The major health benefits of flaxseeds are derived from their alpha-linolenic acid (ALA) and lignin content. Flaxseed oil contains nearly twice the level of omega-3 fatty acids as fish oil, although it contains the shorter-chain alpha-linolenic acid rather than the longer-chain fats, such as eicosapentaenoic acid (EPA) and docosahexaenoic acid (DHA). Alpha-linolenic acid can be converted to these longer-chain omega-3 fatty acids, but the conversion depends upon the presence and the activity of an enzyme called delta-6-desaturase, which in some individuals, is available in reduced quantities or is less active than in others. In addition, function of delta-6-desaturase is inhibited in people with diabetes and nutrient deficiency, and by the consumption of saturated fat and alcohol.

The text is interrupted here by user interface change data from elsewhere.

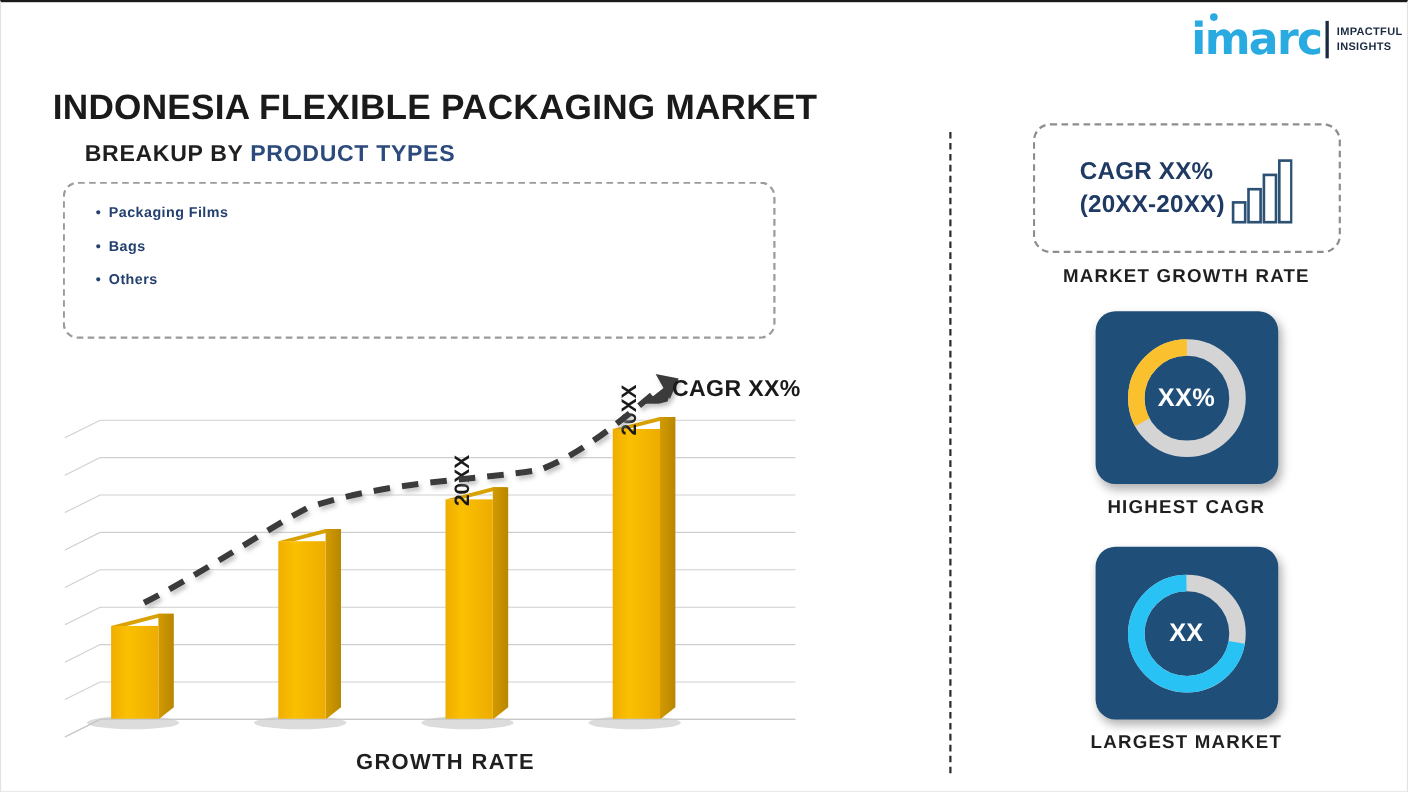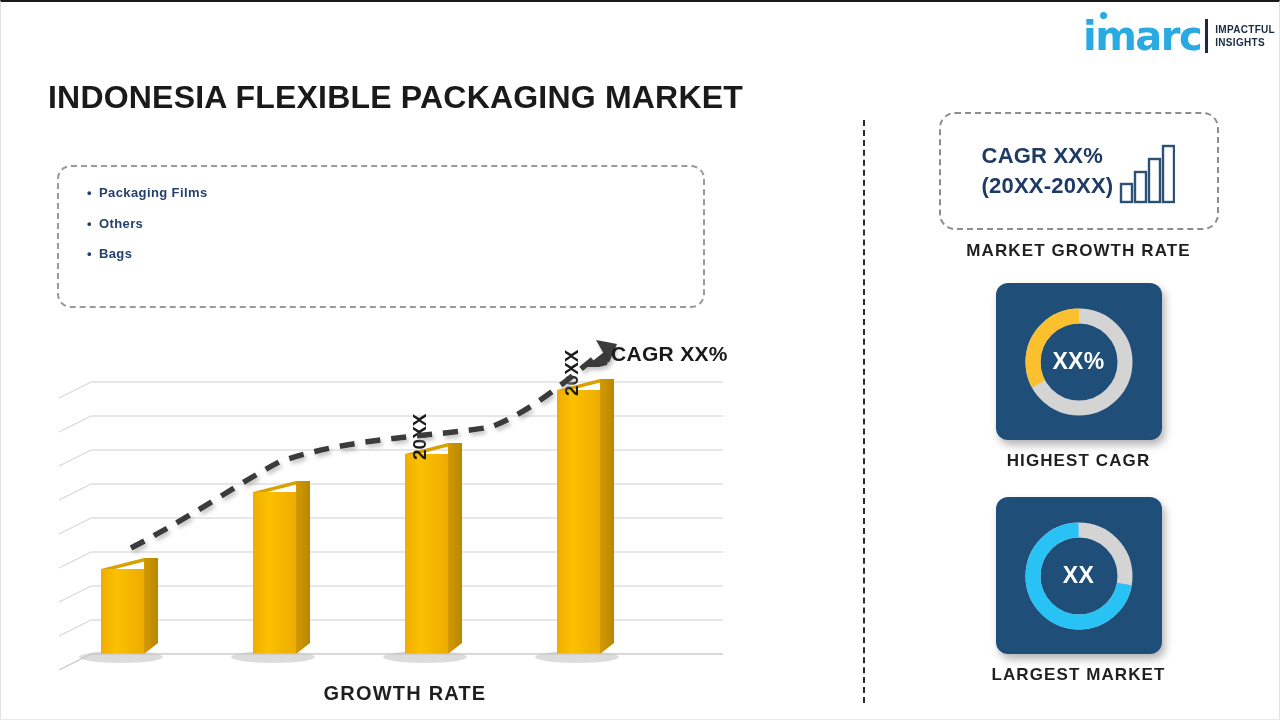--- a/index.html
+++ b/index.html
@@ -193,21 +193,21 @@
     text-align: left;
   }
   #cagr-box .cagr-icon { margin-top: 10px; }
 
   
   .donut-card {
     position: relative;
     margin: 0 auto;
     width: 166px;
     height: 157px;
-    border-radius: 12px;
+    border-radius: 18px;
     background: #1f4e79;
     box-shadow: 3px 5px 9px rgba(0,0,0,0.30);
     display: flex;
     align-items: center;
     justify-content: center;
   }
   .donut-card .donut-value {
     position: absolute;
     left: 0;
     right: 0;
@@ -232,26 +232,29 @@
     </div>
     <div class="logo-div"></div>
     <div class="logo-tag">
       <div>IMPACTFUL</div>
       <div>INSIGHTS</div>
     </div>
   </div>
 
   <div id="title">INDONESIA FLEXIBLE PACKAGING MARKET</div>
 
+  <div id="subtitle">
+    <span class="dark">BREAKUP BY </span><span class="blue">PRODUCT TYPES</span>
+  </div>
 
   <div id="list-box">
     <ul>
       <li><span class="bullet">•</span><span>Packaging Films</span></li>
+      <li><span class="bullet">•</span><span>Bags</span></li>
       <li><span class="bullet">•</span><span>Others</span></li>
-      <li><span class="bullet">•</span><span>Bags</span></li>
     </ul>
   </div>
 
   <div id="chart">
     <svg width="700" height="350" viewBox="0 0 700 350">
       <defs>
         <linearGradient id="barFront" x1="0" y1="0" x2="1" y2="0">
           <stop offset="0%" stop-color="#F0AD00"></stop>
           <stop offset="35%" stop-color="#FBC000"></stop>
           <stop offset="100%" stop-color="#EDAC00"></stop>

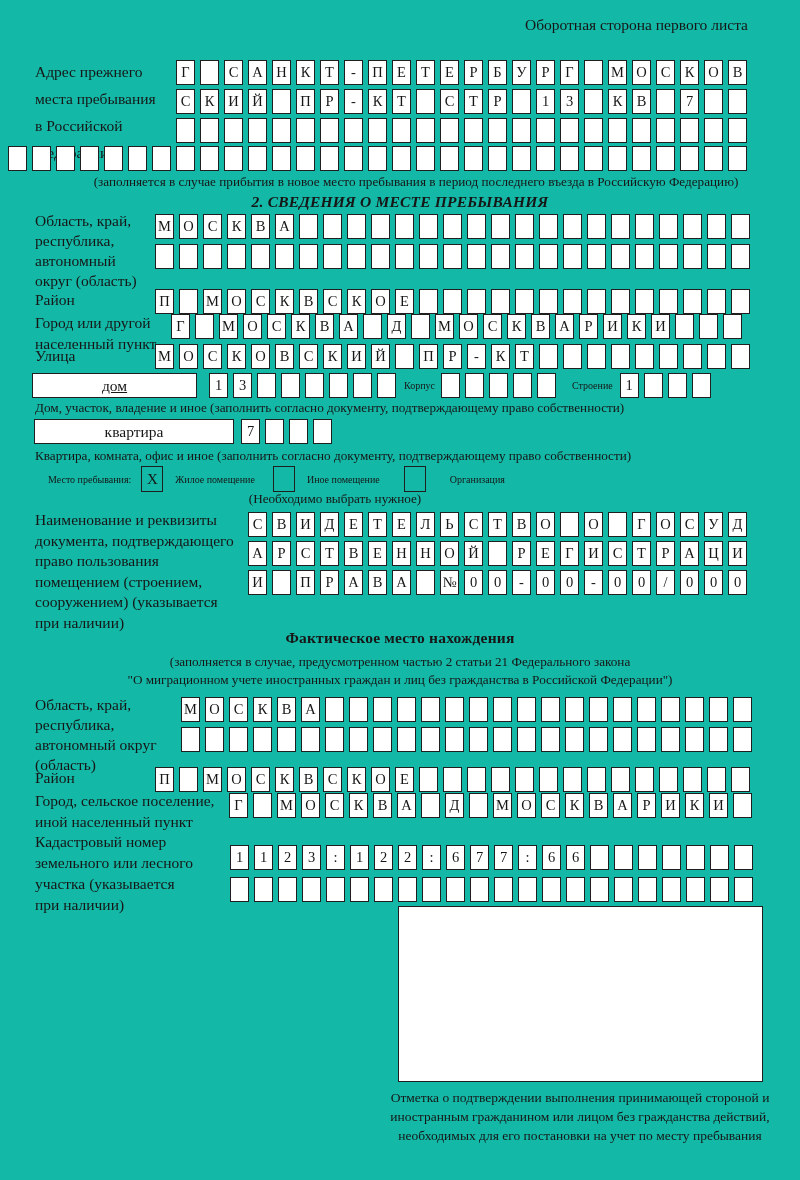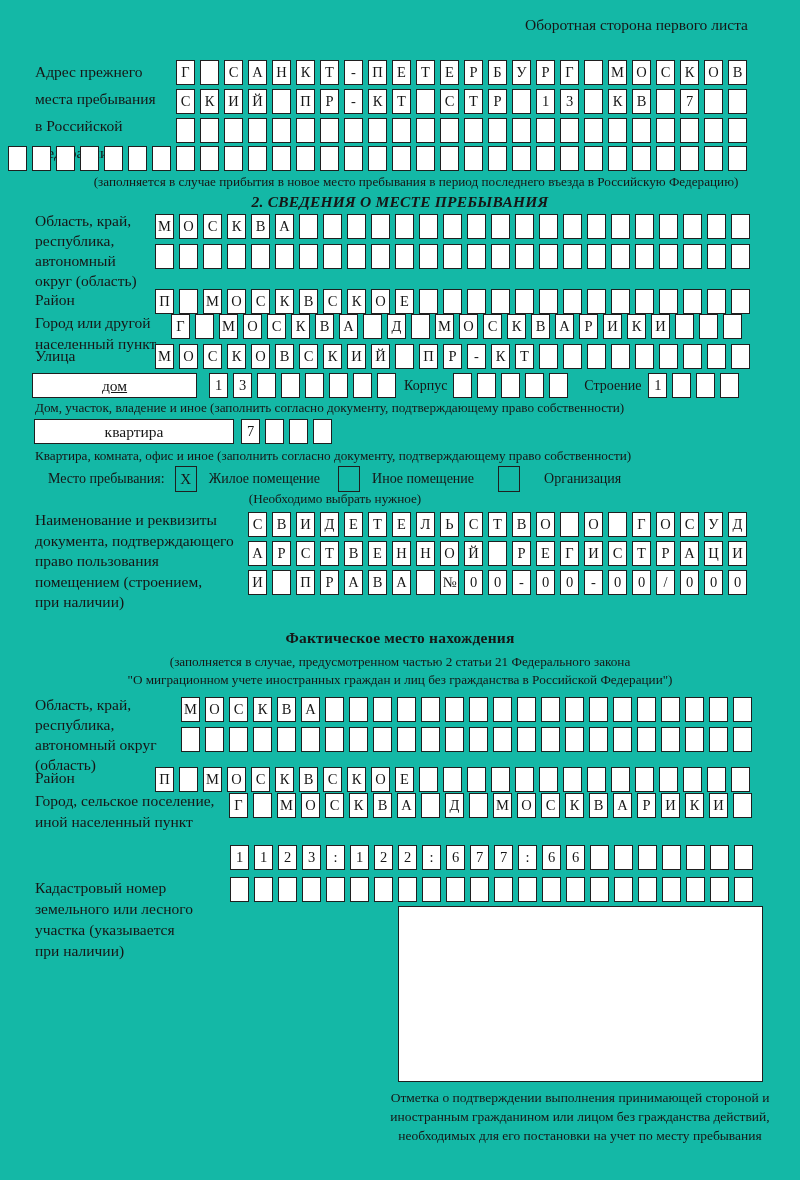--- a/index.html
+++ b/index.html
@@ -22,21 +22,21 @@
   }
   .wide-box {
     height:25px; border:1.6px solid #1f1f1f;
     display:flex; align-items:center; justify-content:center;
     font-size:15.5px; background:#fff;
   }
   .note { font-size:13.2px;text-align:right; }
   .centered { left:0; width:800px; text-align:center; }
   .heading { font-weight:bold; font-size:15.5px; letter-spacing:0.2px; }
   .flexrow { display:flex; align-items:center; }
-  .inline-label { font-size:14px; white-space:nowrap; }
+  .inline-label { font-size:10px; white-space:nowrap; }
   .checkbox {
     width:22px; min-width:22px; height:26px;
     border:1.6px solid #1f1f1f;
     display:inline-flex; align-items:center; justify-content:center;
     font-size:15px;
   }
   .stamp-box { border:1.6px solid #1f1f1f; background:#fff; }
   .cap { font-size:13.5px; line-height:19px; text-align:center; }
 </style>
 </head>
@@ -367,20 +367,21 @@
     <span class="checkbox" style="margin-left:24px;"></span>
     <span class="inline-label" style="margin-left:24px;">Организация</span>
   </div>
   <div class="abs note" style="left:160px; top:491px; width:350px; text-align:center;">(Необходимо выбрать нужное)</div>
 
   <div class="abs small-label" style="left:35px; top:510px; line-height:20.5px; width:215px;">
     <div>Наименование и реквизиты</div>
     <div>документа, подтверждающего</div>
     <div>право пользования</div>
     <div>помещением (строением,</div>
+    <div>сооружением) (указывается</div>
     <div>при наличии)</div>
   </div>
   <div class="abs grid" style="left:248px; top:512px;">
       <div class="cell">С</div>
       <div class="cell">В</div>
       <div class="cell">И</div>
       <div class="cell">Д</div>
       <div class="cell">Е</div>
       <div class="cell">Т</div>
       <div class="cell">Е</div>
@@ -560,21 +561,21 @@
       <div class="cell">К</div>
       <div class="cell">В</div>
       <div class="cell">А</div>
       <div class="cell">Р</div>
       <div class="cell">И</div>
       <div class="cell">К</div>
       <div class="cell">И</div>
       <div class="cell"></div>
     </div>
 
-  <div class="abs small-label" style="left:35px; top:877px; line-height:21px;">
+  <div class="abs small-label" style="left:35px; top:831px; line-height:21px;">
     <div>Кадастровый номер</div>
     <div>земельного или лесного</div>
     <div>участка (указывается</div>
     <div>при наличии)</div>
   </div>
   <div class="abs grid" style="left:230px; top:845px;">
       <div class="cell">1</div>
       <div class="cell">1</div>
       <div class="cell">2</div>
       <div class="cell">3</div>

Although much of the benefit of ALA is via conversion to the longer-chain omega-3 fatty acids, ALA has shown benefits of its own, including reducing the risk of heart disease and cancer. For example, data derived from biopsies of adipose breast tissue at the time of diagnosis from women with breast cancer compared to benign samples indicated that women with breast cancer had a 64 percent lower ALA level than women whose samples were benign. Another study noted that the higher the level of ALA in the breast tissue, the less likely the cancer was to spread into the lymph nodes of the armpit.
In addition, flaxseeds and flaxseed oil are the most abundant sources of plant lignans. These components are fiber compounds that can bind to estrogen receptors and interfere with the cancer-promoting effects of estrogen on breast tissue. Lignans also increase the production of a compound known as sex hormone-binding globulin(SHBG). This protein regulates estrogen levels by escorting excess estrogen from the body. Population studies, as well as experimental studies in humans and animals, have demonstrated that lignans exert significant anti-cancer effects.